It's hard to go into a race knowing you're neither physically or mentally prepared nor structurally sound, but the truth is that I love racing. Yes, it terrifies me, and I have all these limitations and demons to address. Still, there's a deep sadness in my heart when I'm completely removed from my sport. It's not a great idea to wobble through a race, but there's always a risk, even when you go in fully prepared.
The one thing I've noticed is that I tend to have some breathing issues about two miles into things when I'm actually running harder. I don't know if this is a panic type thing, but I've found slowing slightly and regrouping seems to help. The problem is that it's easy to settle into a tempo pace from there instead of putting the hammer down, which is a little bit what I did today. I got sort of lost in thought out there after the halfway point. Before I knew it, we were at the finish, and I didn't have any time to try to catch the two ladies in front of me. They seemed within reach, but I lacked confidence. Both of them looked so smooth and strong. While I was glad to keep them in view, I really wish I could have trusted myself enough to make a move. Racing is so unfamiliar to me right now, though.
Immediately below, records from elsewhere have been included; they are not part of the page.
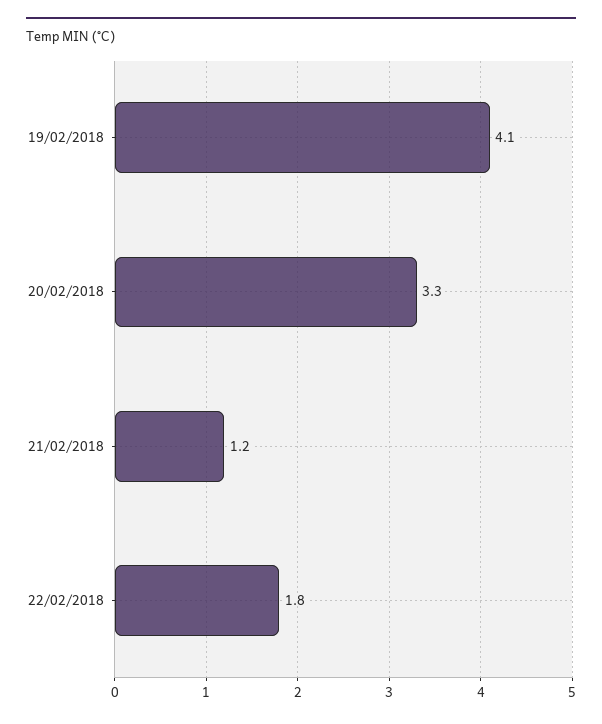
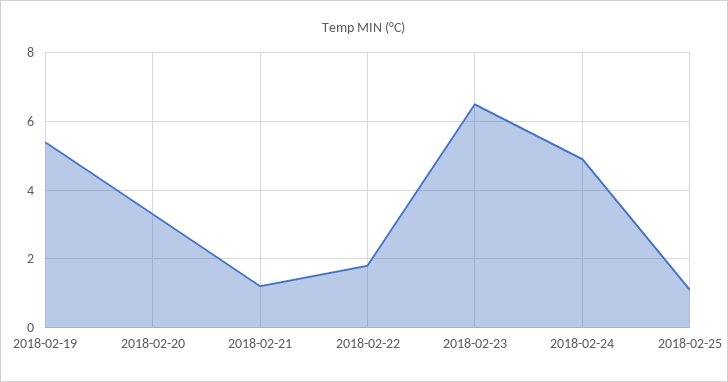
19/02/2018: 4.1 -> 5.5
2018-02-23: none -> 6.5
2018-02-24: none -> 5
2018-02-25: none -> 1

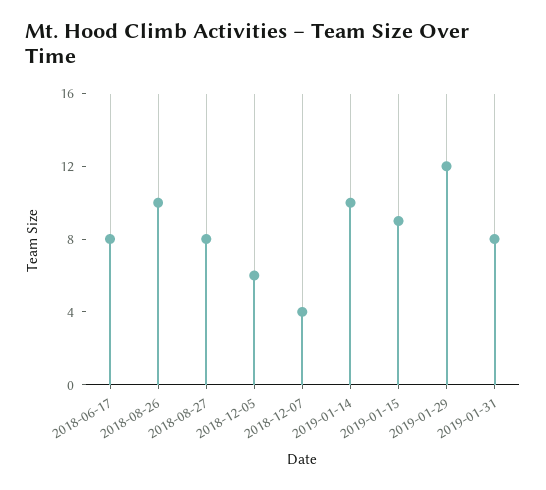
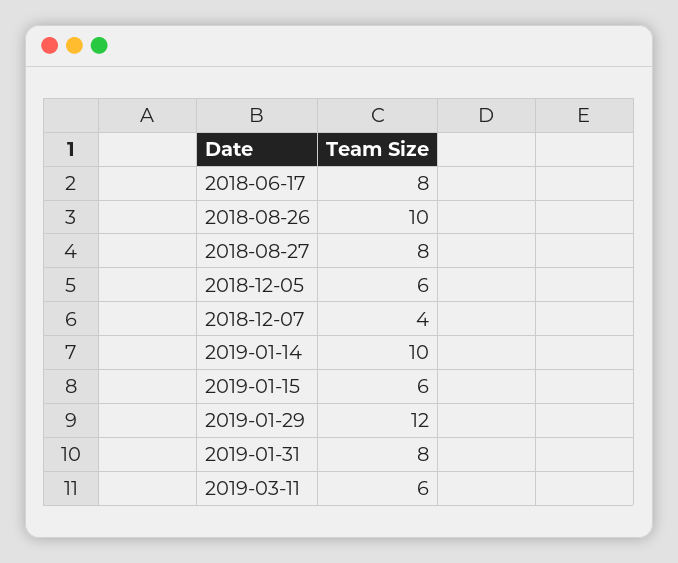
2019-01-15: 9 -> 6
2019-03-11: none -> 6

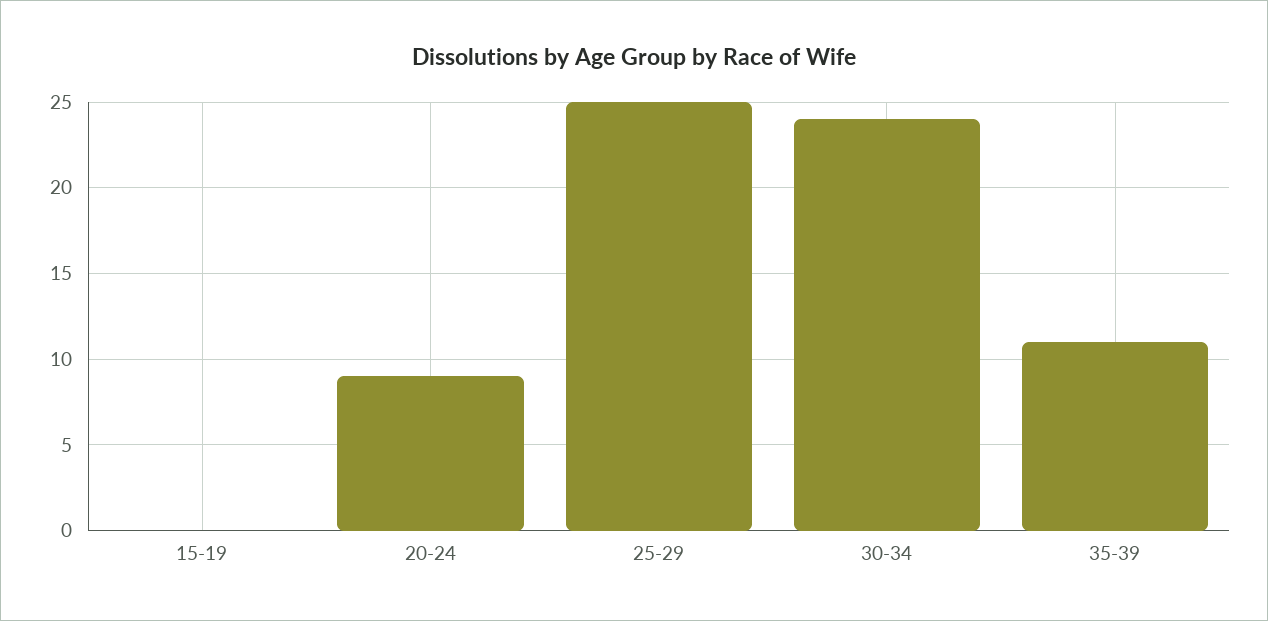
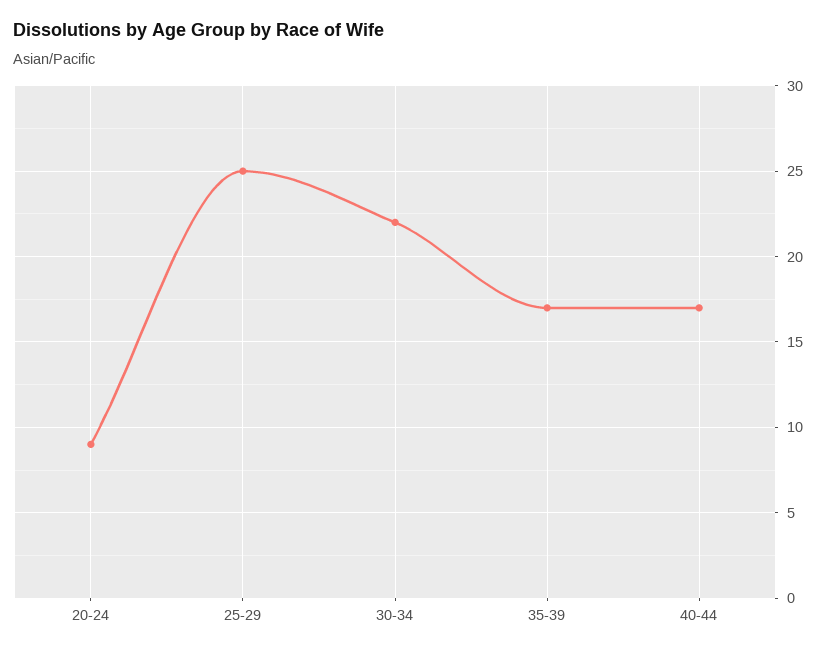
15-19: 0 -> none
30-34: 24 -> 22
35-39: 11 -> 17
40-44: none -> 17

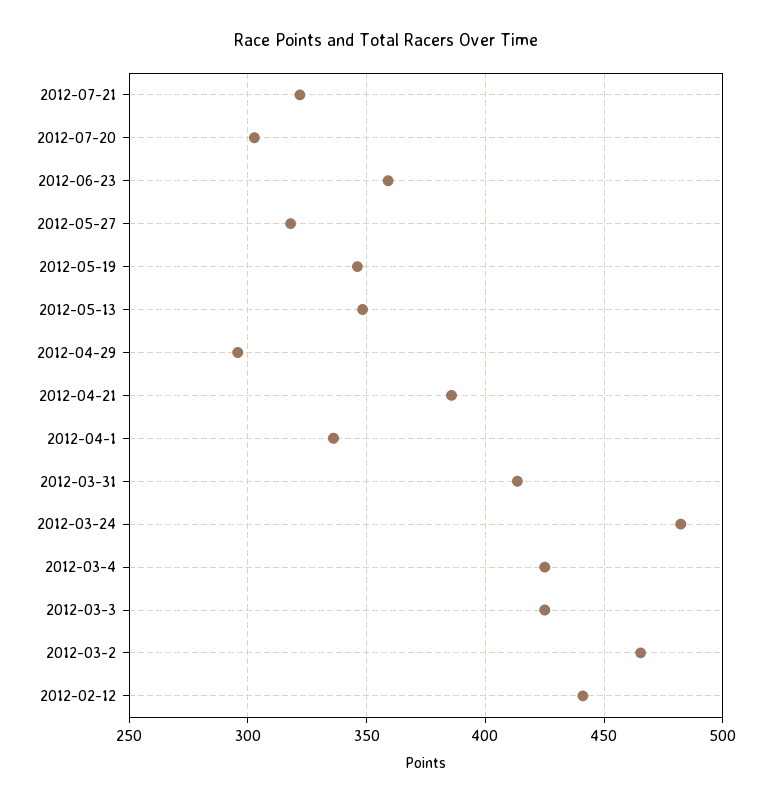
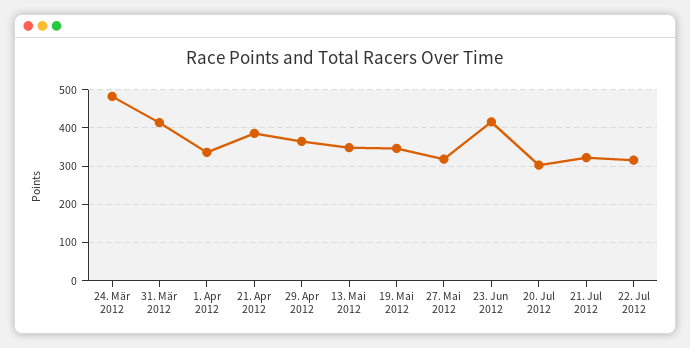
2012-06-23: 360 -> 420
2012-04-29: 295 -> 360
2012-03-4: 425 -> none
2012-03-3: 425 -> none
2012-03-2: 465 -> none
2012-02-12: 440 -> none
22. Jul 2012: none -> 320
I've got some noticeable imbalances to deal with, but I'm incredibly grateful that I'm running at all. Every time I say that a part of me thinks, "Yeah, but I want to really run again!" Patience isn't my forte. I have to be patient, though. If I'm not careful, too many things could go wrong. Some days I get to explore the trails; other days I'm limited to a short stroll and some biking. I just never know how much I will be able to manage on a given day, so training on a set schedule isn't likely.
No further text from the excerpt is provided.